Posted in Surgeon as Entrepreneur | Aug 2015 | Comments (0)

Tags: medical device developmentorthopaedic technologyFDAmedical device innovationentrepreneurorthopaedic surgeonsurgeon entrepreneurstechnologydesign & developmentsoftware3D printing

Richard Hurley, M.D., an orthopaedic surgeon at Dartmouth General Hospital in Nova Scotia, Canada, started Conceptualiz Inc. in 2012 with the goal of manufacturing 3D surgical planning software. The company’s mission has since shifted to creating software that allows surgeons to actually design and 3D print their own implants.

The company is currently focused on raising funds and jumping through regulatory hoops.

ORTHOPRENEUR caught up with Hurley to learn more about Conceptualiz’s founding, plans for overcoming its present challenges and the company’s vision for 3D printed implants.

: Tell us about Conceptualiz and its founding. 

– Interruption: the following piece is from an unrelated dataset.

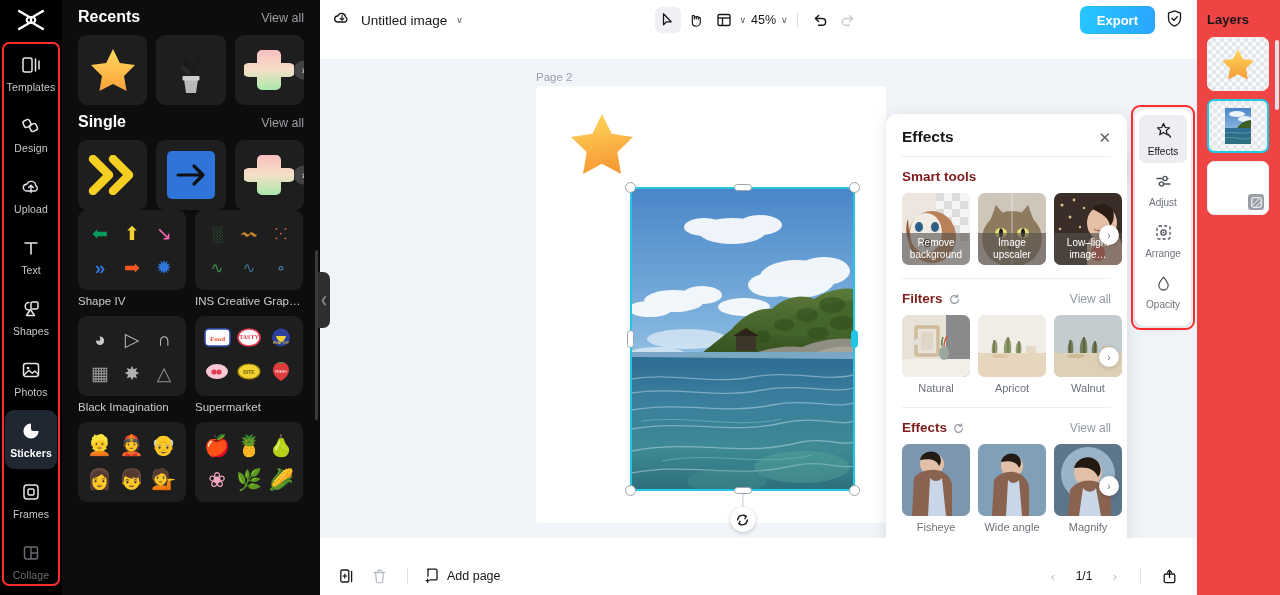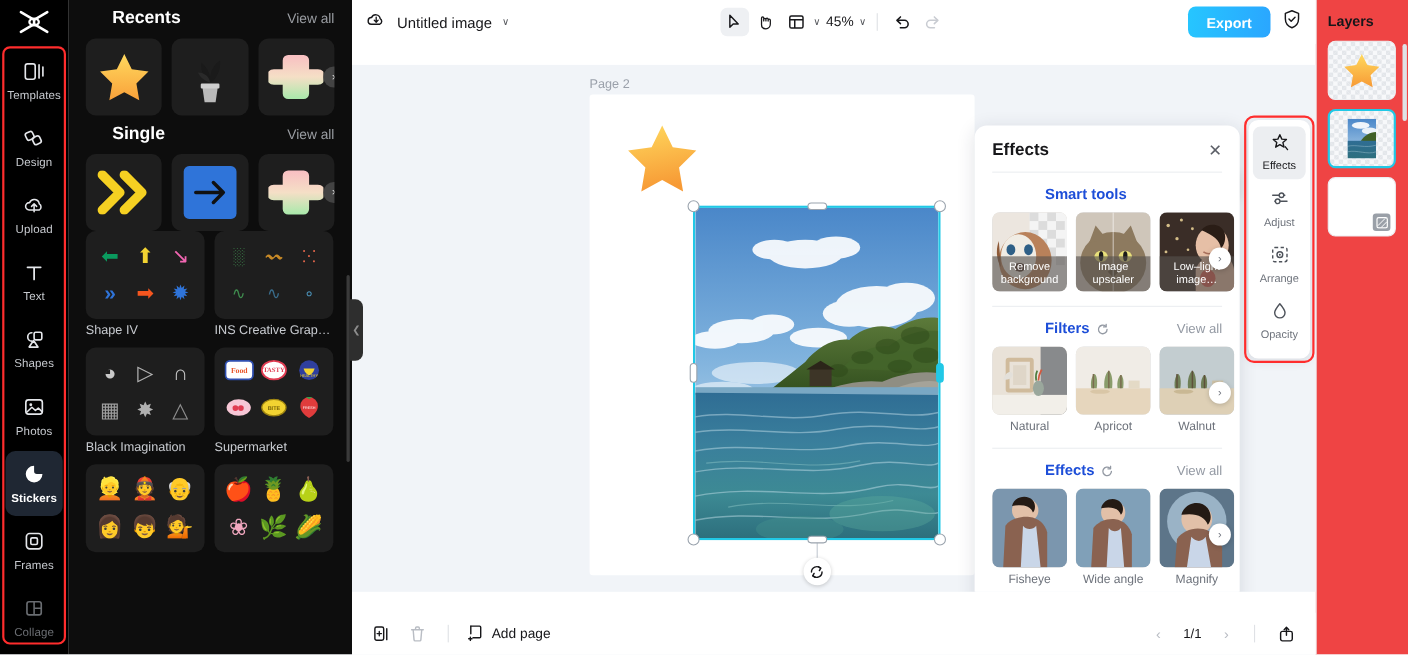"Recents" .pn-head { margin-left: 24px -> none }
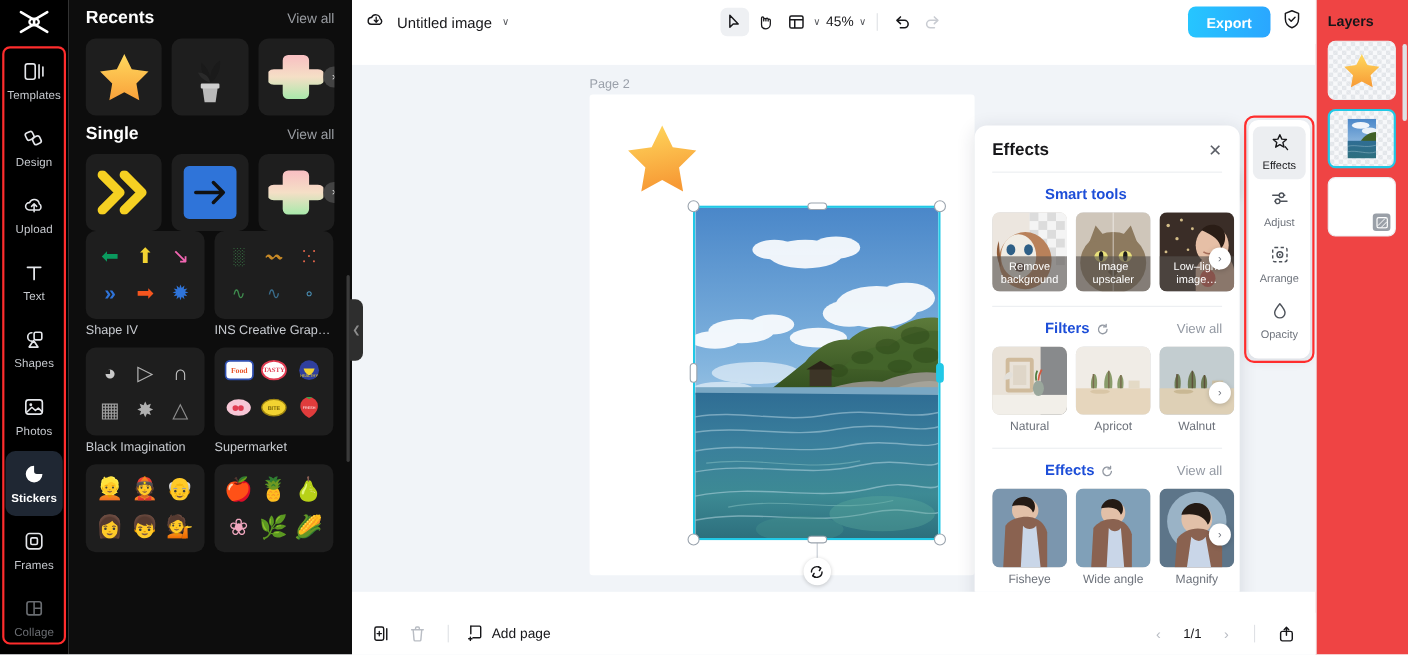"Smart tools" .ep-sec-title { color: #1d4ed8 -> #7f1d1d; margin-left: 48px -> none }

Hurley: Three years ago, we started developing the product that we have today. It started out as an attempt to make 3D planning, which is currently limited to desktop computers in hospitals, more mobile, accessible and interactive. My business partners, who are computer scientists at the University of Toronto, were in a similar human/computer interaction space, so they agreed to co-develop the idea. We developed an iPad application that allows surgeons to plan surgeries in 3D. We tried to market that concept, but didn’t find a huge uptake, and even though people were excited about it, they didn’t see great potential in the surgical planning tool. Then we had this idea—what if we could actually design and 3D-print implants from this platform. What we’re marketing now is a software platform that allows surgeons to design and 3D print their own implants—a very disruptive idea.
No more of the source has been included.